→ Problem
Copy each line of the material in which the word "another" appears.
* * *
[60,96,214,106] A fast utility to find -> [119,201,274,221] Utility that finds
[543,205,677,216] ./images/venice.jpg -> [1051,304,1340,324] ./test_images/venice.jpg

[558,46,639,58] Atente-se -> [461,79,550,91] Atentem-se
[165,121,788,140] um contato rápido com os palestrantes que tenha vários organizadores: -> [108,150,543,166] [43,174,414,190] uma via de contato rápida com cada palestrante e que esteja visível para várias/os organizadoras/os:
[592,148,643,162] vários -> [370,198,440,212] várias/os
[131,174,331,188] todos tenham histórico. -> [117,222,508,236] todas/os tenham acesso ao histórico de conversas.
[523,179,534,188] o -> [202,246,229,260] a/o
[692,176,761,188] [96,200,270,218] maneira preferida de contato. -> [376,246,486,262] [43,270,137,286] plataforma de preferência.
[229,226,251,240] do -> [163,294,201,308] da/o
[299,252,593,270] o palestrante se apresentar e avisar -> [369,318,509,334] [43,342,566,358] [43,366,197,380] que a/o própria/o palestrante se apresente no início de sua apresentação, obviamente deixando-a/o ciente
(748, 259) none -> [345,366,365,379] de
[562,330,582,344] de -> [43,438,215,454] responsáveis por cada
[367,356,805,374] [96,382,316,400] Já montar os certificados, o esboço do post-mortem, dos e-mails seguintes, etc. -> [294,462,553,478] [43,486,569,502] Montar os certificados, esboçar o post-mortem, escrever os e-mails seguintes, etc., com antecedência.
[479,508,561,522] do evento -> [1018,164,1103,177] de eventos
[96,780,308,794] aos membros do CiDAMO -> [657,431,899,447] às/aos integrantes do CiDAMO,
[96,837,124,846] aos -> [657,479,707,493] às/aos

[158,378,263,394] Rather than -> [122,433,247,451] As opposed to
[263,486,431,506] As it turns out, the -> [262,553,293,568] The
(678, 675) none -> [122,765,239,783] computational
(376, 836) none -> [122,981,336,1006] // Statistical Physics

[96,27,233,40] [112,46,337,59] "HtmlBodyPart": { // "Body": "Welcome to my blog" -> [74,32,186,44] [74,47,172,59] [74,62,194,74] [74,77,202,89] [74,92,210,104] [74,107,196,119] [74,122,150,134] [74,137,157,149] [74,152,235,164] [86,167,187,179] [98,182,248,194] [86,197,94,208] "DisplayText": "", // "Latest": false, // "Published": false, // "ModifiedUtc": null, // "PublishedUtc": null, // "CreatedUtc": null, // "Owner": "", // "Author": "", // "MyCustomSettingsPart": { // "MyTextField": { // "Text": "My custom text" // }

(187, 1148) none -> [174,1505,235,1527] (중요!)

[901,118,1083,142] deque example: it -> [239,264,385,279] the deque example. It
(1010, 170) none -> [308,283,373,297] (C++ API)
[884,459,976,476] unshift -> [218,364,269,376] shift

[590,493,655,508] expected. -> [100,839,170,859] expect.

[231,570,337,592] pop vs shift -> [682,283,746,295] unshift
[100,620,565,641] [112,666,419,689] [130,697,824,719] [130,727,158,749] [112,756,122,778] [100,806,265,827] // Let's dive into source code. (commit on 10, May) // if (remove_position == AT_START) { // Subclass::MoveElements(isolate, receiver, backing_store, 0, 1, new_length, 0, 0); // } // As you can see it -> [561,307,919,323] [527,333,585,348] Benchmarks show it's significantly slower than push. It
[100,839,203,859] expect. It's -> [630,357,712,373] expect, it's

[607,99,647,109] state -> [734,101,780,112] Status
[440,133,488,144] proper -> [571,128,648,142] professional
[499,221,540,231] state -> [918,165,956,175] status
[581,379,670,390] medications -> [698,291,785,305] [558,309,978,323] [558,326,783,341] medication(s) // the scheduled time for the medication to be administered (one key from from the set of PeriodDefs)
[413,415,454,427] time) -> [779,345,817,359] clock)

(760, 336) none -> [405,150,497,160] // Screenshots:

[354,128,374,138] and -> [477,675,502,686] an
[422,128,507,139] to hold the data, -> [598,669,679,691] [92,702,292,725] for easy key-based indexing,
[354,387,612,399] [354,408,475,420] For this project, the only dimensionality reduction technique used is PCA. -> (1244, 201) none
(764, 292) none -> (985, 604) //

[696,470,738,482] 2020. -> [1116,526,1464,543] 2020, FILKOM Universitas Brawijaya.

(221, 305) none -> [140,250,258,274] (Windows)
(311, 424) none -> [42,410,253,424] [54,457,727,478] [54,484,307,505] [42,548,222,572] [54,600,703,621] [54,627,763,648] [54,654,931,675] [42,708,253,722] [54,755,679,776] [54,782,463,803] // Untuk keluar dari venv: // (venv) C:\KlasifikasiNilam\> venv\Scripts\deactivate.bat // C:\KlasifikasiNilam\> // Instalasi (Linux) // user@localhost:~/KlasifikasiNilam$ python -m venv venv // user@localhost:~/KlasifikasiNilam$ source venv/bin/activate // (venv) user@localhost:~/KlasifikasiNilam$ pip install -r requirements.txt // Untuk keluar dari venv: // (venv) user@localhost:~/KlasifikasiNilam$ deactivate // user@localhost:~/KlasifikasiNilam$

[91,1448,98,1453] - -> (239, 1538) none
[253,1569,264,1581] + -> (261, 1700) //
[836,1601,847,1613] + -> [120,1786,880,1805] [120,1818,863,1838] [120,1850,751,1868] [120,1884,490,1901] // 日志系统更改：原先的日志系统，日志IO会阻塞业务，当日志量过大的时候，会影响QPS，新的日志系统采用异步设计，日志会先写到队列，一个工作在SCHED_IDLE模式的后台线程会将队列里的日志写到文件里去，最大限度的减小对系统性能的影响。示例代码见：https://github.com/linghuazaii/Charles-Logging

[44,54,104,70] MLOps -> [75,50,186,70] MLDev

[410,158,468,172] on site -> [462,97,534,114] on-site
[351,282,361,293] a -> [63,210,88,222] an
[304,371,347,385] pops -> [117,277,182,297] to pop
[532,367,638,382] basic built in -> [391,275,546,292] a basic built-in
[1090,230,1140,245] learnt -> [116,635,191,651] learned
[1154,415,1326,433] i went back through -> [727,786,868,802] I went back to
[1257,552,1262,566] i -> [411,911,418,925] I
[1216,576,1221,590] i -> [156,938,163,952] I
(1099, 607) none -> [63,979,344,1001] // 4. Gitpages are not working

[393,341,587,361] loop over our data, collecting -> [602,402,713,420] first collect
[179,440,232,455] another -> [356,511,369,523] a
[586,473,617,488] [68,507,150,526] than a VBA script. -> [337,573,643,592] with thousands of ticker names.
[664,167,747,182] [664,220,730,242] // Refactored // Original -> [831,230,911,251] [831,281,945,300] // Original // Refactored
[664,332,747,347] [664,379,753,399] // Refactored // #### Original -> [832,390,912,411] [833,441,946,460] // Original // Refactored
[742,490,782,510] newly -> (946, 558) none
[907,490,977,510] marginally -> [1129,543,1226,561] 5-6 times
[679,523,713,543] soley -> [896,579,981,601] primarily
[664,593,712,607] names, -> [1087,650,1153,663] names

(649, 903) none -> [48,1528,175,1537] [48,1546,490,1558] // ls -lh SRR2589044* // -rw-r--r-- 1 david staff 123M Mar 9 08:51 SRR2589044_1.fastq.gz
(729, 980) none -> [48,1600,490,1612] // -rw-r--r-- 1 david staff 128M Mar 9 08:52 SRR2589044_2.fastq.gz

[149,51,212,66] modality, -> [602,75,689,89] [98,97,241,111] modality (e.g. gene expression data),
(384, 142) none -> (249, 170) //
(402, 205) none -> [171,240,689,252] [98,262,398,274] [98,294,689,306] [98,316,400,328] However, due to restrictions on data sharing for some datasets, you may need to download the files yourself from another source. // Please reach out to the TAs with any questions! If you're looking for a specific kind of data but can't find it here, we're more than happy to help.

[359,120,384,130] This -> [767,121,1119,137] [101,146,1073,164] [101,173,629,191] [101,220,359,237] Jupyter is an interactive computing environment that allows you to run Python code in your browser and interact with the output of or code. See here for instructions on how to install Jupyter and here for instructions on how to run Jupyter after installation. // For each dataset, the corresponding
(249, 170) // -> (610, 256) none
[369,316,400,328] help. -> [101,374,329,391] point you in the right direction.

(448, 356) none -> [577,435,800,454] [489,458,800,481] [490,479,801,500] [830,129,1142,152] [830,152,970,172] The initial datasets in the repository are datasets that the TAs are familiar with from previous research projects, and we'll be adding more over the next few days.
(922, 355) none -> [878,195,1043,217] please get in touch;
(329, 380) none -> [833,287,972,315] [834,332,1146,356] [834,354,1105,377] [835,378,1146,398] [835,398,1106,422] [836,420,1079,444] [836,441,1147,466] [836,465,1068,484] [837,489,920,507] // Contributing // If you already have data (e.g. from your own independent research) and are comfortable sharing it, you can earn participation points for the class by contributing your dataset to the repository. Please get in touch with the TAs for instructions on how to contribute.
* * *
→ Answer space
[179,440,232,455] another -> [356,511,369,523] a
(402, 205) none -> [171,240,689,252] [98,262,398,274] [98,294,689,306] [98,316,400,328] However, due to restrictions on data sharing for some datasets, you may need to download the files yourself from another source. // Please reach out to the TAs with any questions! If you're looking for a specific kind of data but can't find it here, we're more than happy to help.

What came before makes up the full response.